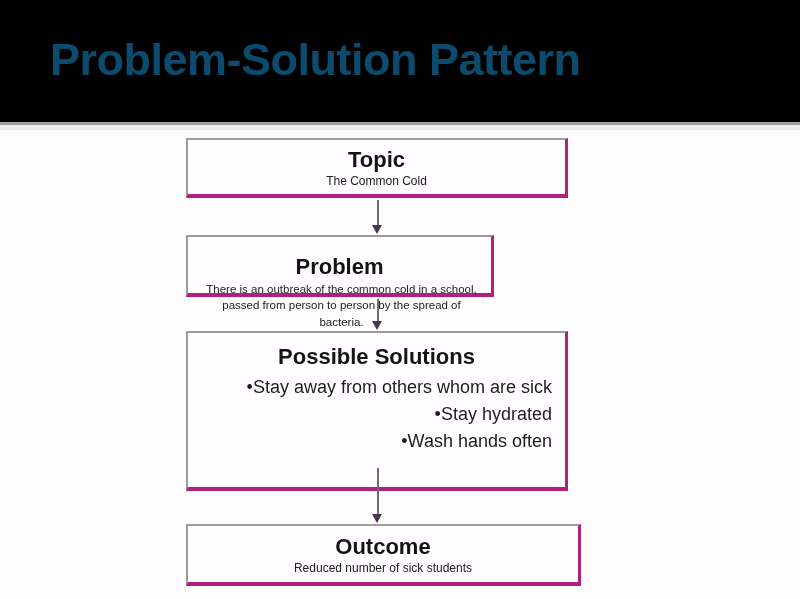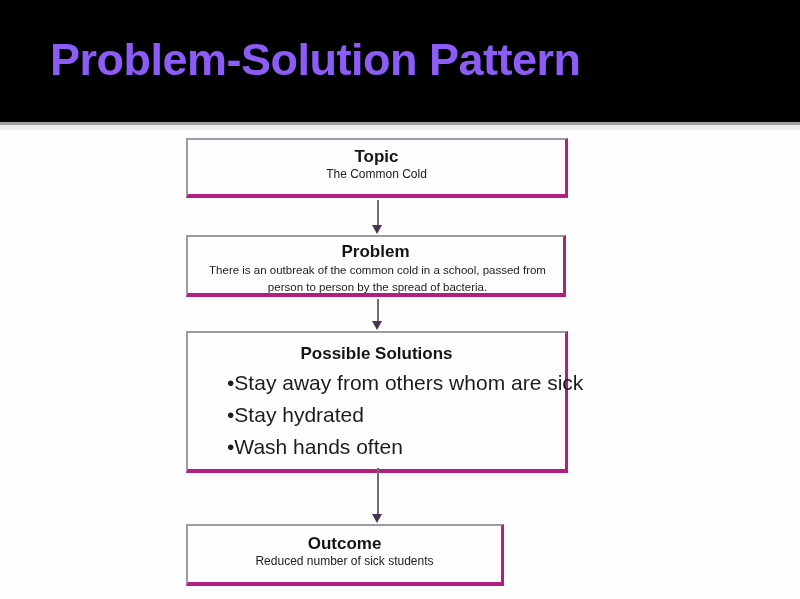"Problem-Solution Pattern" #slide-title { color: #8b5cf6 -> #0c4a6e }
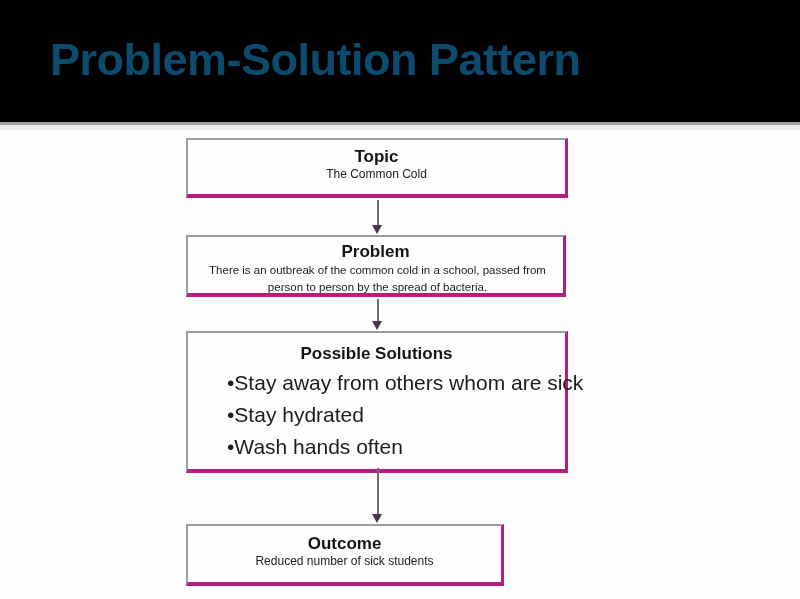"Topic" .box-heading { font-size: 17px -> 22px }
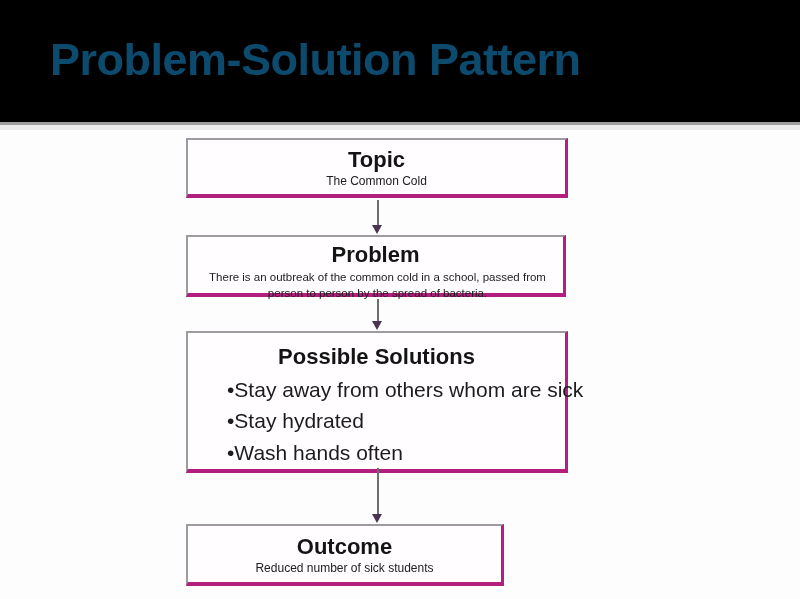"Problem" #box-problem { padding-top: 4px -> 16px; width: 380px -> 308px }
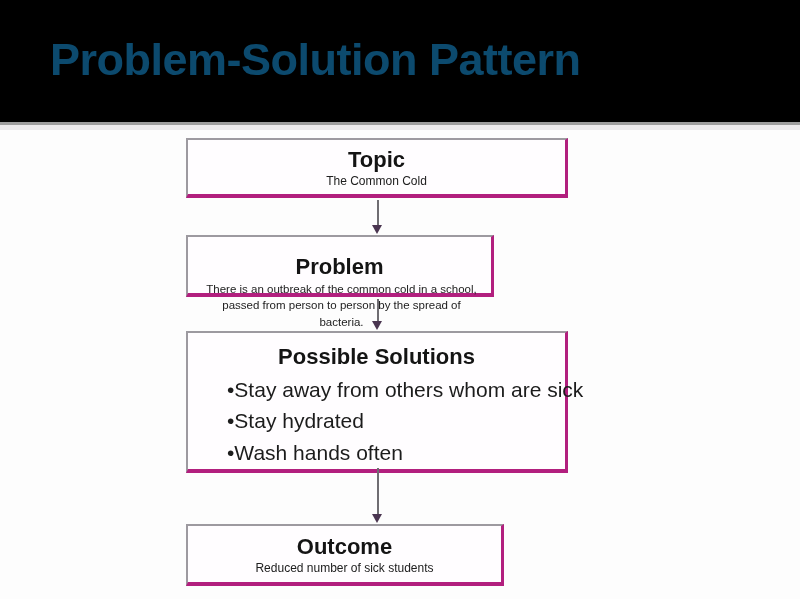"Possible Solutions" #box-solutions { height: 142px -> 160px }
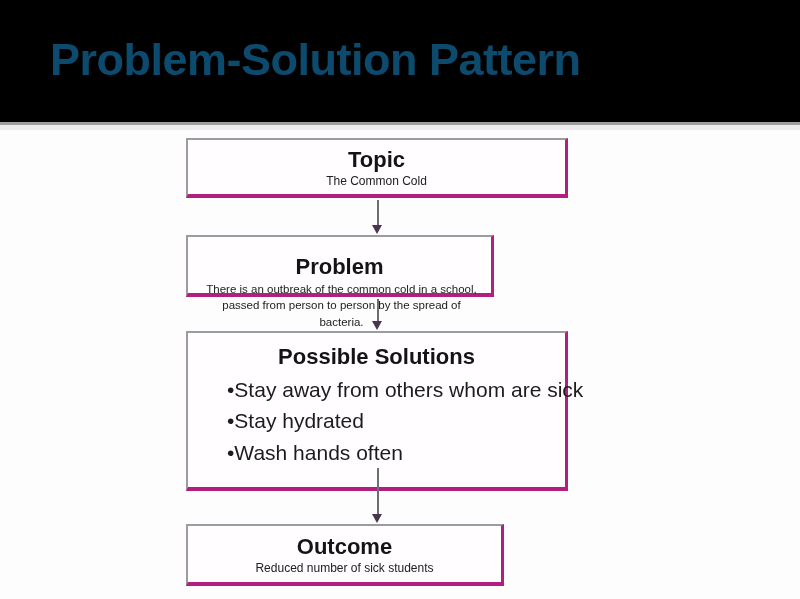"•Stay away from others whom" .bullet-list { font-size: 21px -> 18px; margin: 3px 0 0 0 -> 3px 13px 0 0; text-align: left -> right }
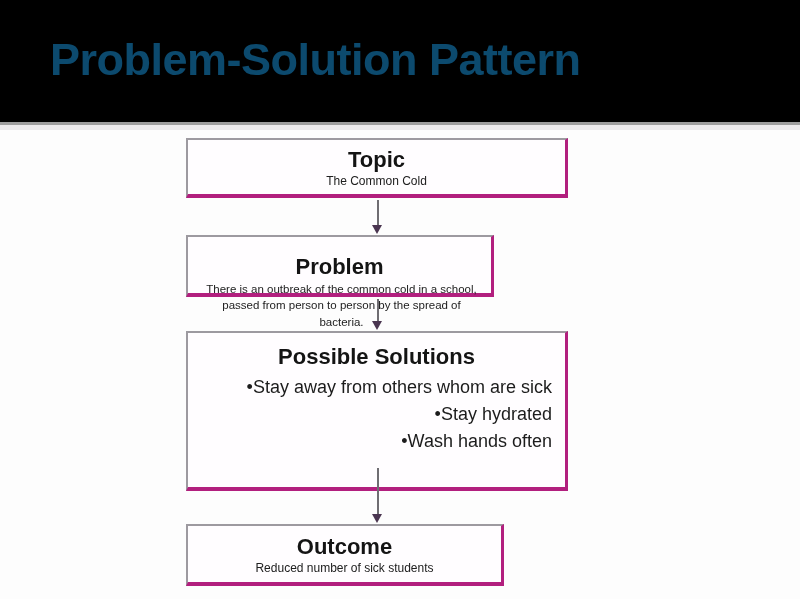"Outcome" #box-outcome { width: 318px -> 395px }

::::

Pictures aside, repeat every entry exactly as written.

» THE COMPLETED TASK
"Problem-Solution Pattern" #slide-title { color: #8b5cf6 -> #0c4a6e }
"Topic" .box-heading { font-size: 17px -> 22px }
"Problem" #box-problem { padding-top: 4px -> 16px; width: 380px -> 308px }
"Possible Solutions" #box-solutions { height: 142px -> 160px }
"•Stay away from others whom" .bullet-list { font-size: 21px -> 18px; margin: 3px 0 0 0 -> 3px 13px 0 0; text-align: left -> right }
"Outcome" #box-outcome { width: 318px -> 395px }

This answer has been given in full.